Los pájaros no tienen ni
de lejos la paciencia de los seres humanos. Intentan recuperar a su cría, claro
que sí, pero pasados diez minutos sin encontrarla los muy canallas la dan por
perdida y se largan.
Es tardísimo ya. ¿ Y si
hubiese salido y no me dado cuenta ?
Llega otra vez el momento de tomar decisiones. Esta vez serán drásticas.
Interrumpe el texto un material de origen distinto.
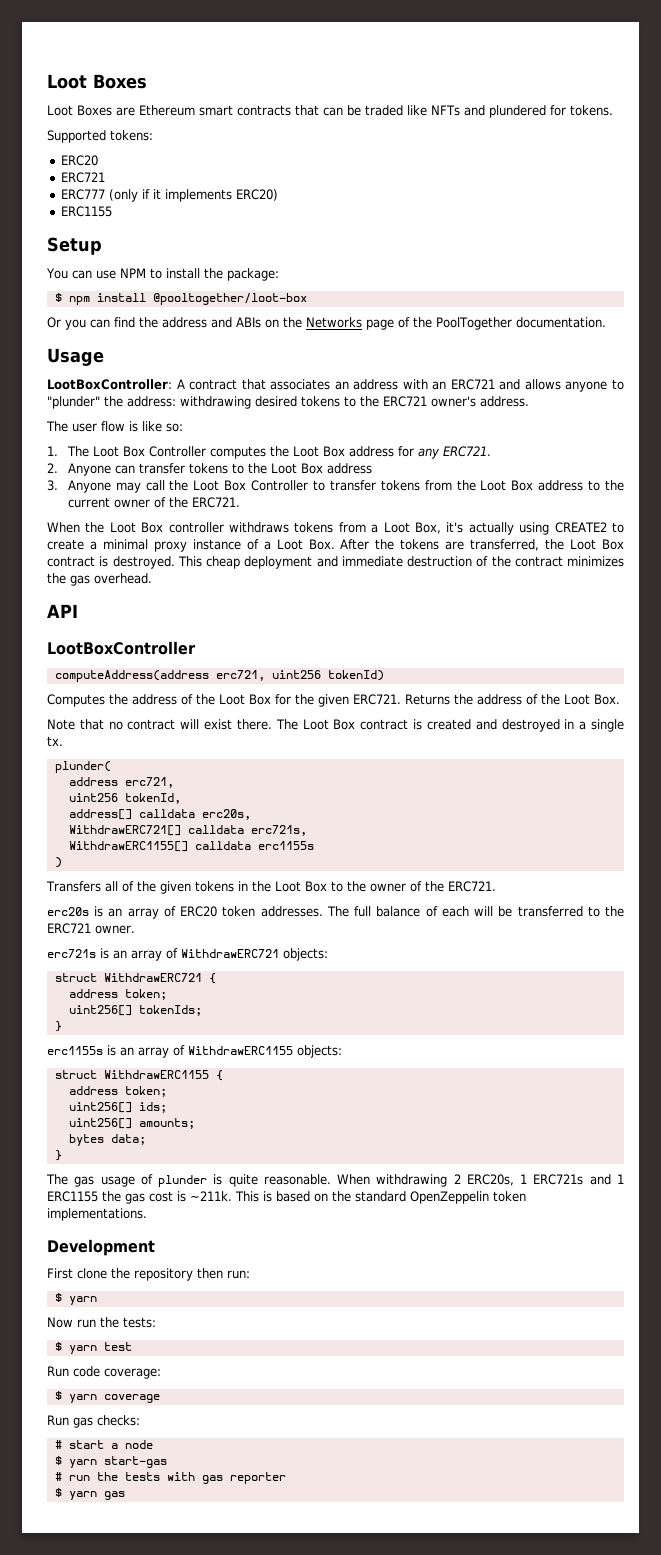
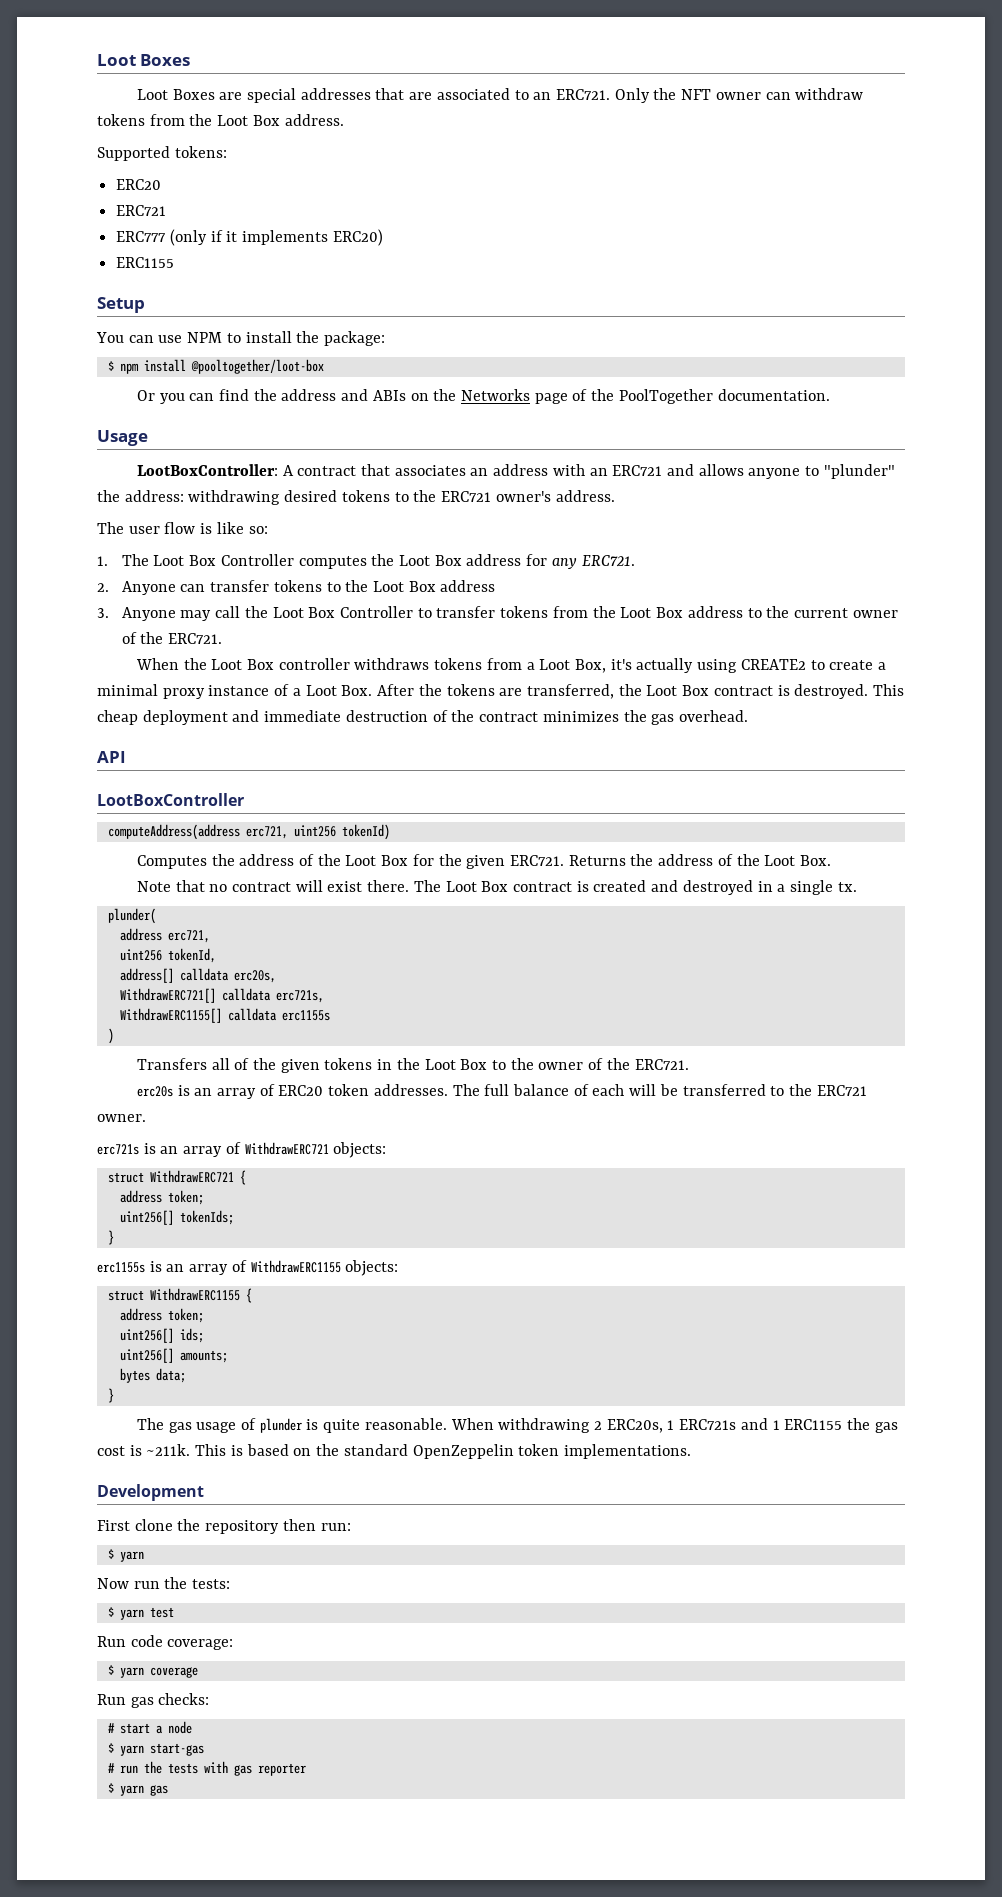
[139,105,613,118] Ethereum smart contracts that can be traded like NFTs and plundered for tokens. -> [246,88,864,103] [97,114,344,126] special addresses that are associated to an ERC721. Only the NFT owner can withdraw tokens from the Loot Box address.

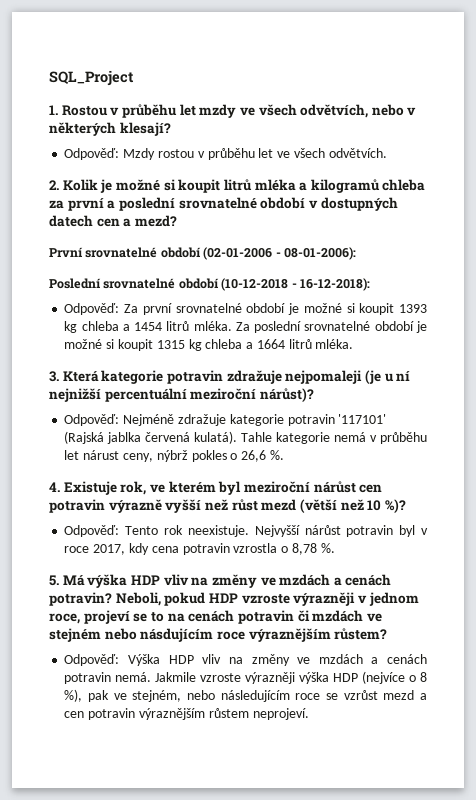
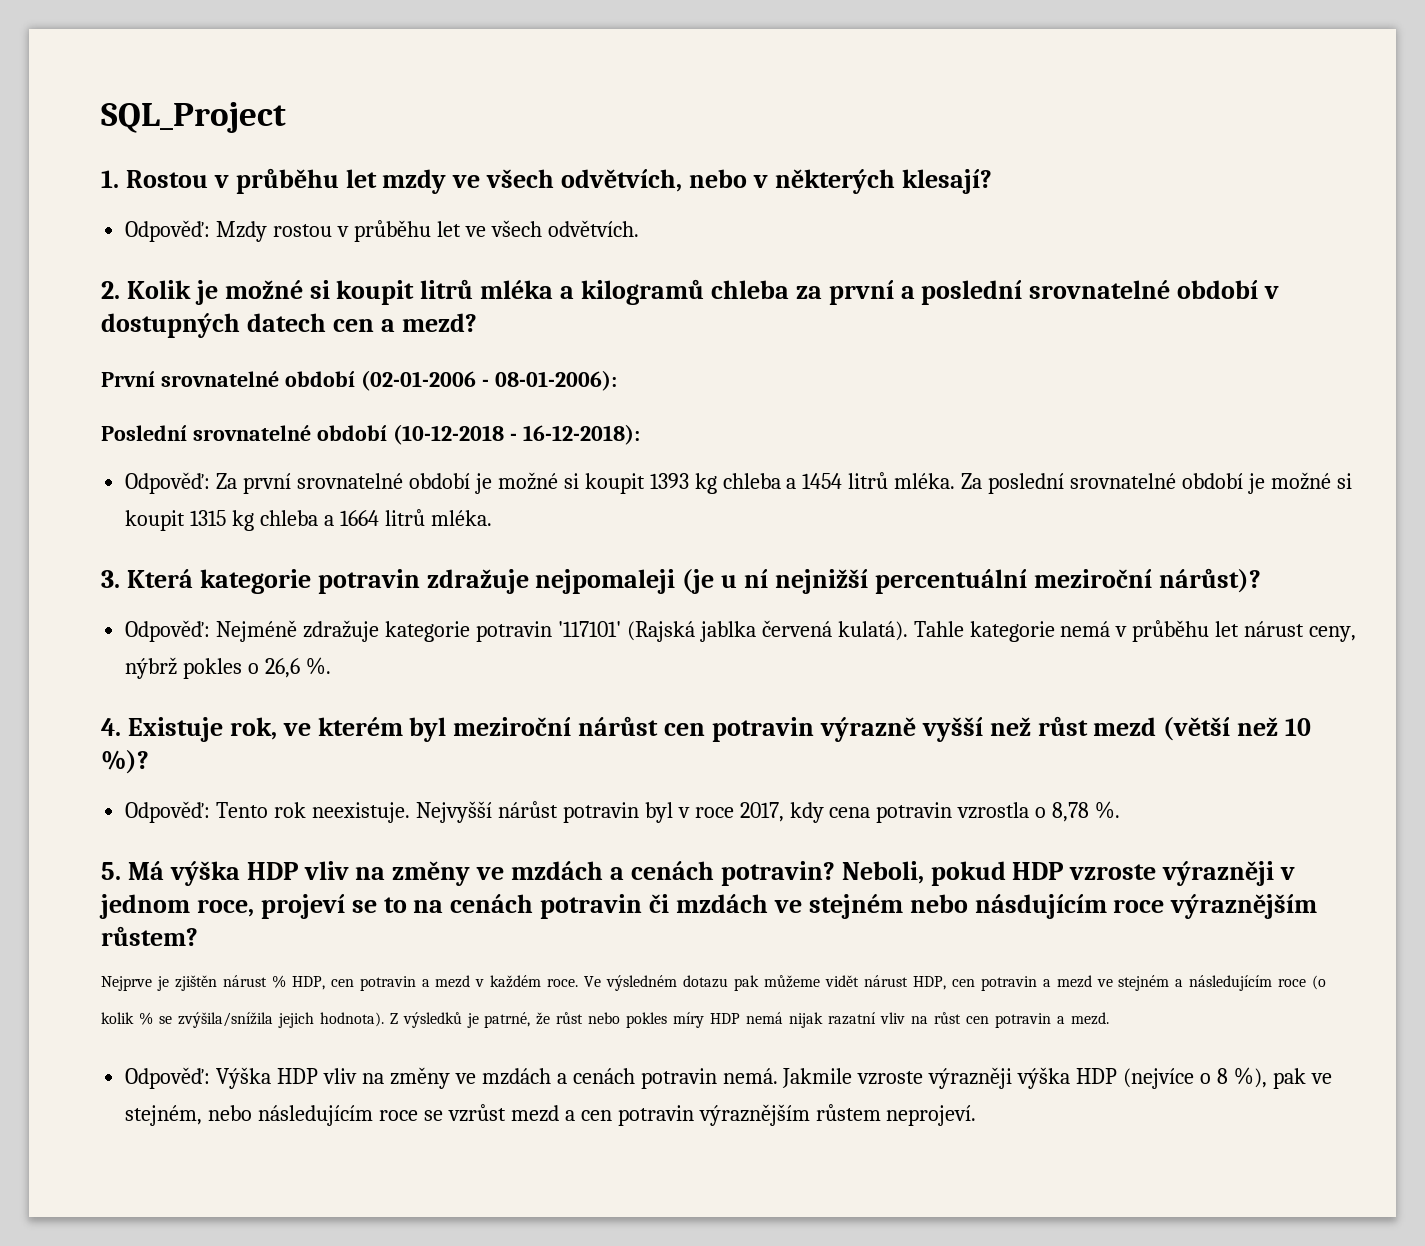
(388, 634) none -> [101,975,1327,991] [101,1012,1109,1028] // Nejprve je zjištěn nárust % HDP, cen potravin a mezd v každém roce. Ve výsledném dotazu pak můžeme vidět nárust HDP, cen potravin a mezd ve stejném a následujícím roce (o kolik % se zvýšila/snížila jejich hodnota). Z výsledků je patrné, že růst nebo pokles míry HDP nemá nijak razatní vliv na růst cen potravin a mezd.

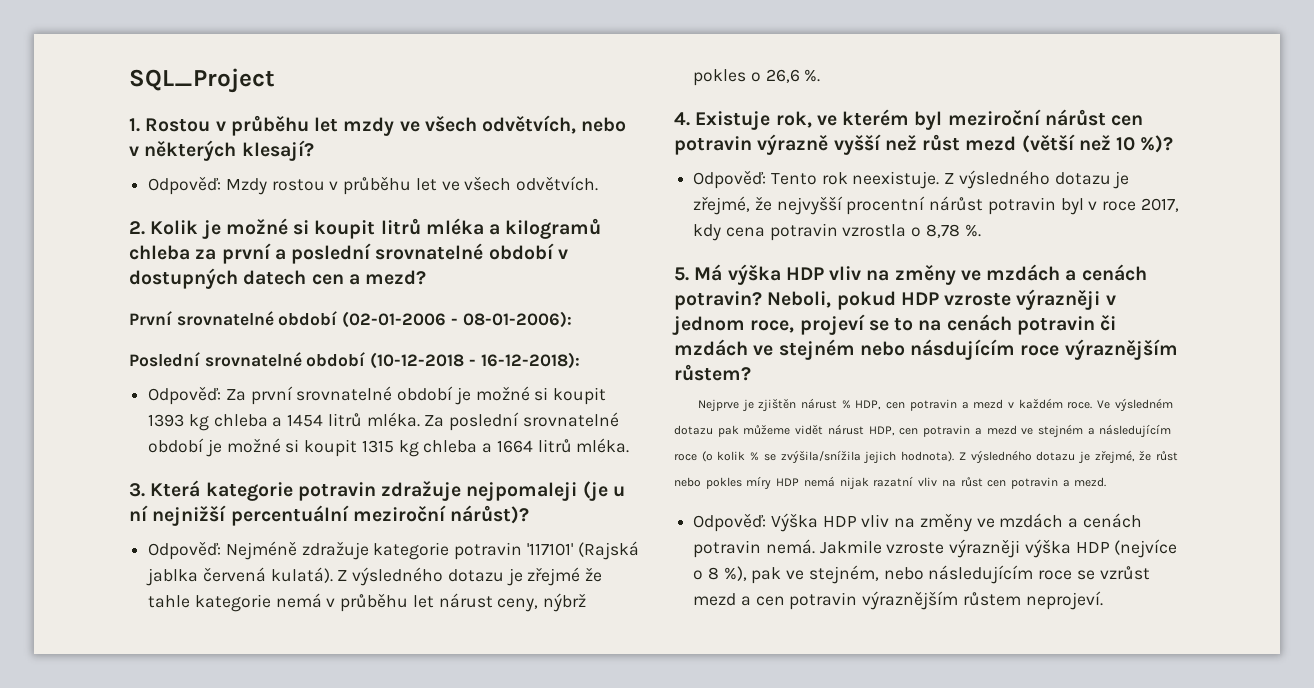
[913,621,964,637] Tahle -> [337,567,603,586] [148,595,191,608] Z výsledného dotazu je zřejmé že tahle
[415,801,492,823] Nejvyšší -> [944,170,1130,189] [693,196,926,215] Z výsledného dotazu je zřejmé, že nejvyšší procentní
[402,1012,531,1028] výsledků je patrné, -> [970,450,1135,463] výsledného dotazu je zřejmé,

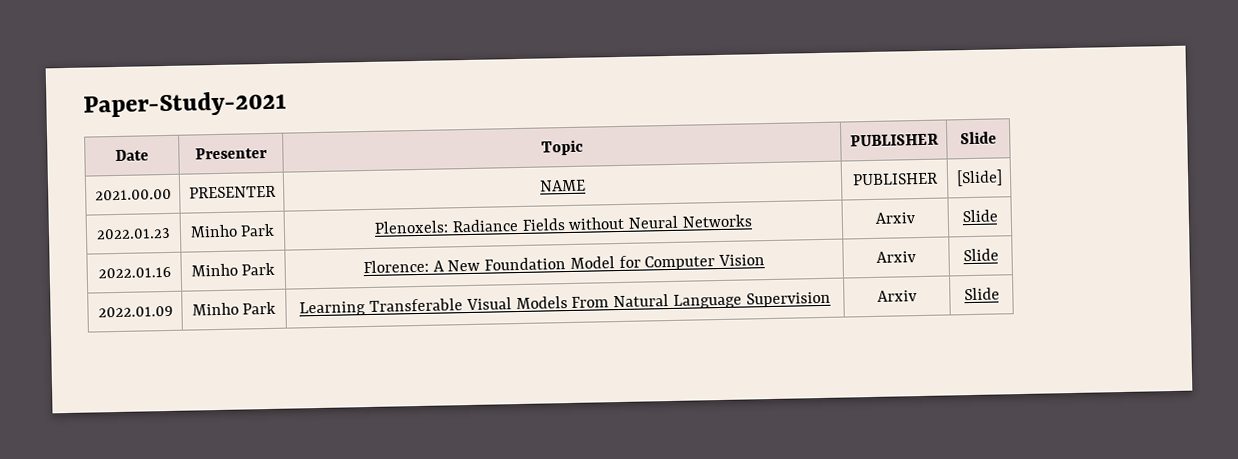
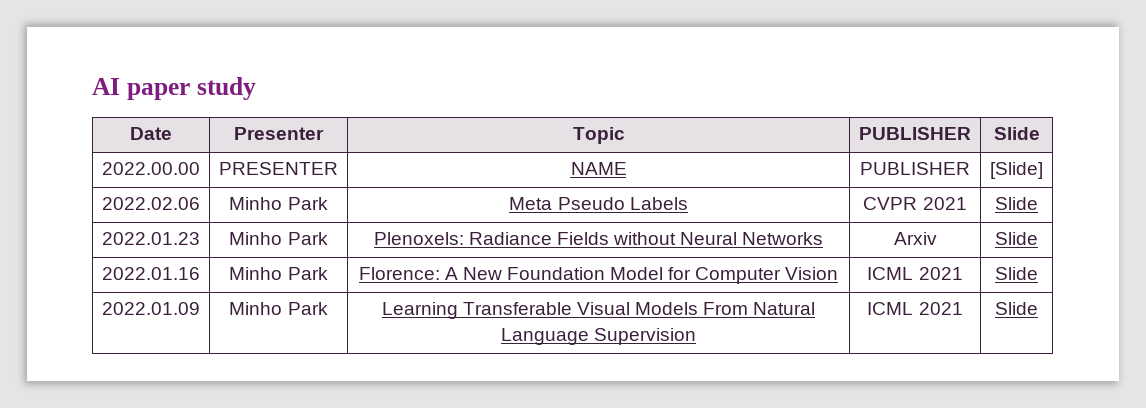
[83,90,287,118] Paper-Study-2021 -> [92,77,256,100] AI paper study
[94,188,172,201] 2021.00.00 -> [102,162,200,175] 2022.00.00
(1003, 178) none -> [102,197,200,210] [229,197,328,210] [509,197,688,210] [863,197,967,210] [995,197,1038,210] // 2022.02.06 | Minho Park | Meta Pseudo Labels | CVPR 2021 | Slide
[876,251,916,263] Arxiv -> [867,267,963,280] ICML 2021
[877,290,917,302] Arxiv -> [867,302,963,315] ICML 2021

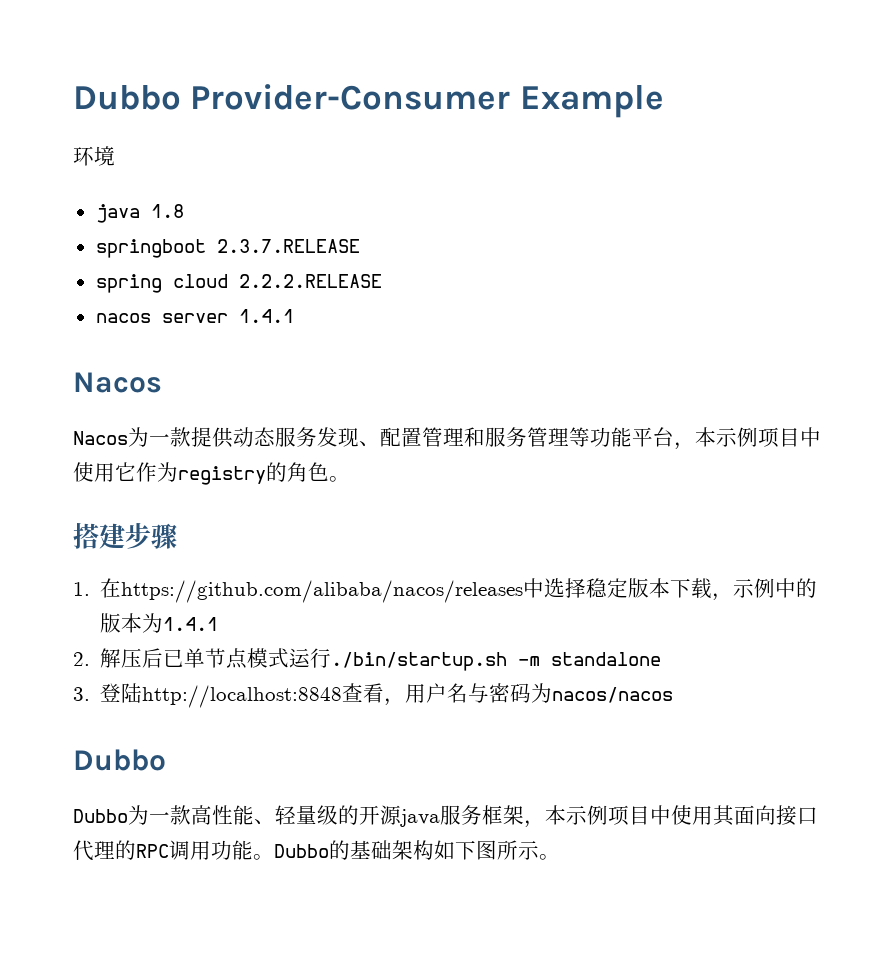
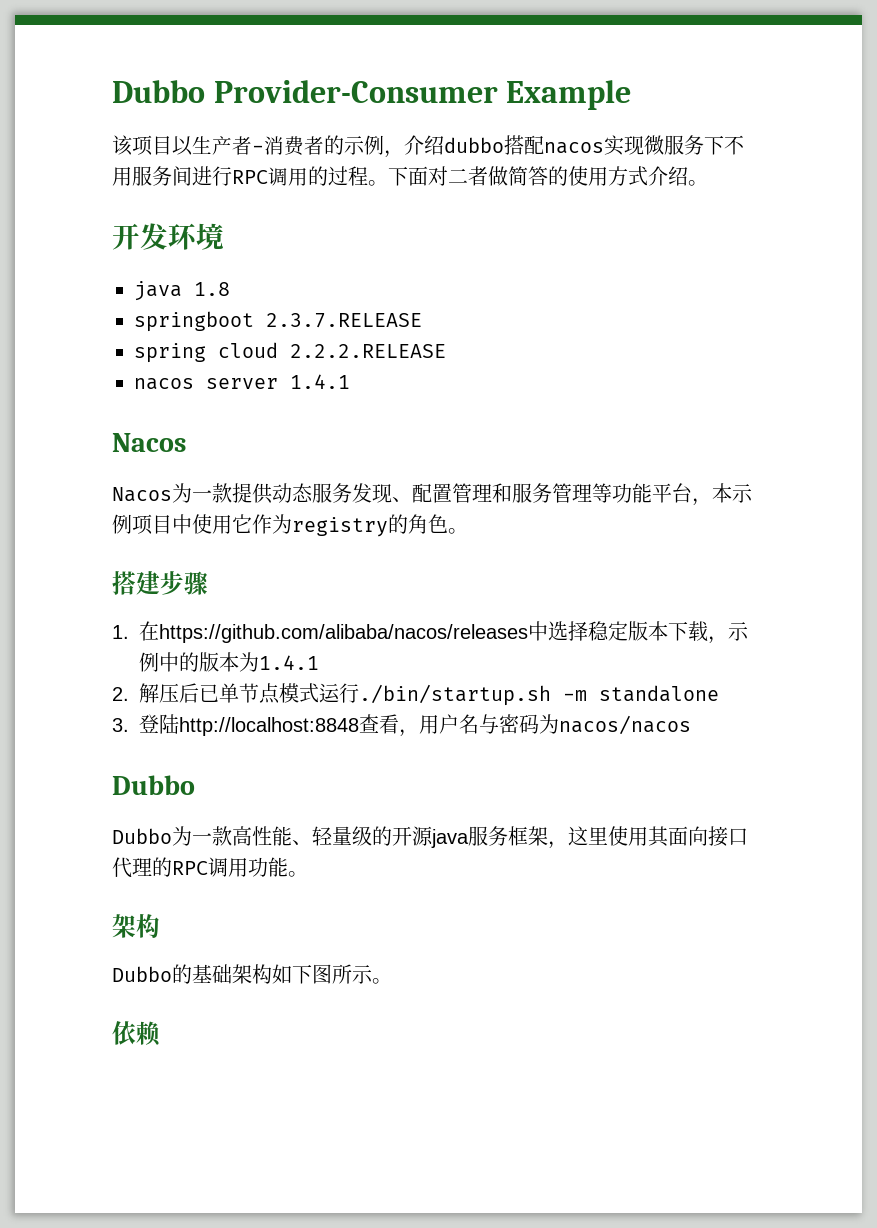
(664, 101) none -> [112,135,744,158] [112,166,708,186] [112,223,168,250] 该项目以生产者-消费者的示例，介绍dubbo搭配nacos实现微服务下不用服务间进行RPC调用的过程。下面对二者做简答的使用方式介绍。 // 开发
[545,805,671,826] 本示例项目中 -> [568,826,608,846] 这里
(274, 857) none -> [112,914,160,938] // 架构 //
(560, 857) none -> [112,1021,161,1046] // 依赖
Cierro el portón y subo en busca de Giusseppe (mi gato). Si sigue aquí él lo
encontrará.
Dejo bajar al minino y
esta vez no me escondo en el coche. Si lo saca de donde carajo se esconda abro
el portón y lo echo fuera con la escoba.
Giusseppe no tarda ni dos
minutos en notar la presencia extraña. Tiene probada experiencia con pájaros,
eso lo sé bien. Se pone a rondar
nervioso los bajos de mi coche (de manera que ahí estaba el maldito).
Lo que pasó después jamás
pensé que mis ojos lo contemplarían. Asisto atónito a un espectáculo que
lamento no haber grabado con el móvil (para peliculitas estaba yo).
Fue una escena dantesca,
aquella alimaña (el pollo) acosando al pobre animal (el gato). A base de
chillidos y aleteos le hizo frente al felino que, tras un primer momento de
asombro (ya éramos dos) a la que el pollo, en uno de sus saltos, logró
abalanzarse sobre su cara y arañarle lo que yo creo fue la nariz, salió
tarifando de nuevo para arriba a esconderse en casa.
Se acabó, me importa un
pimiento si lo aplasto y tengo que limpiarlo. Ya es tardísimo joder.
Subo tras Giusseppe y
cierro las puertas para asegurarme de que no pueda volver a bajar (aunque creo
que ni se le pasaba por la cabeza). Bajo de nuevo, levanto los portones,
enciendo el coche y de repente lo veo. Está subido en mi capó y me mira a los
ojos. Esta es la mía, arranco suavemente y paro en mitad de la rampa para
cerrar tras de mí y asegurarme que no vuelve a entrar. Hecho. El pollo sigue en
el capó y ya no puede volver atrás. Arranco de nuevo algo preocupado porque
temo que terminaré aplastándolo y, de repente, el hijo de............... salta
del capó sobre la albardilla de piedra del muro medianero, junto a la
enredadera, justo bajo donde debe estar su nido.
Bien, no lo he matado y
desde ahí seguro que logra subir de nuevo a casa. Rebasado el segundo portón paro
para accionar el mando y cerrarlo, todo ello sin perder de vista aquél todavía
proyecto de mirlo.
Juro por lo más sagrado
que me estaba mirando directamente a los ojos y me pareció que se sonreía.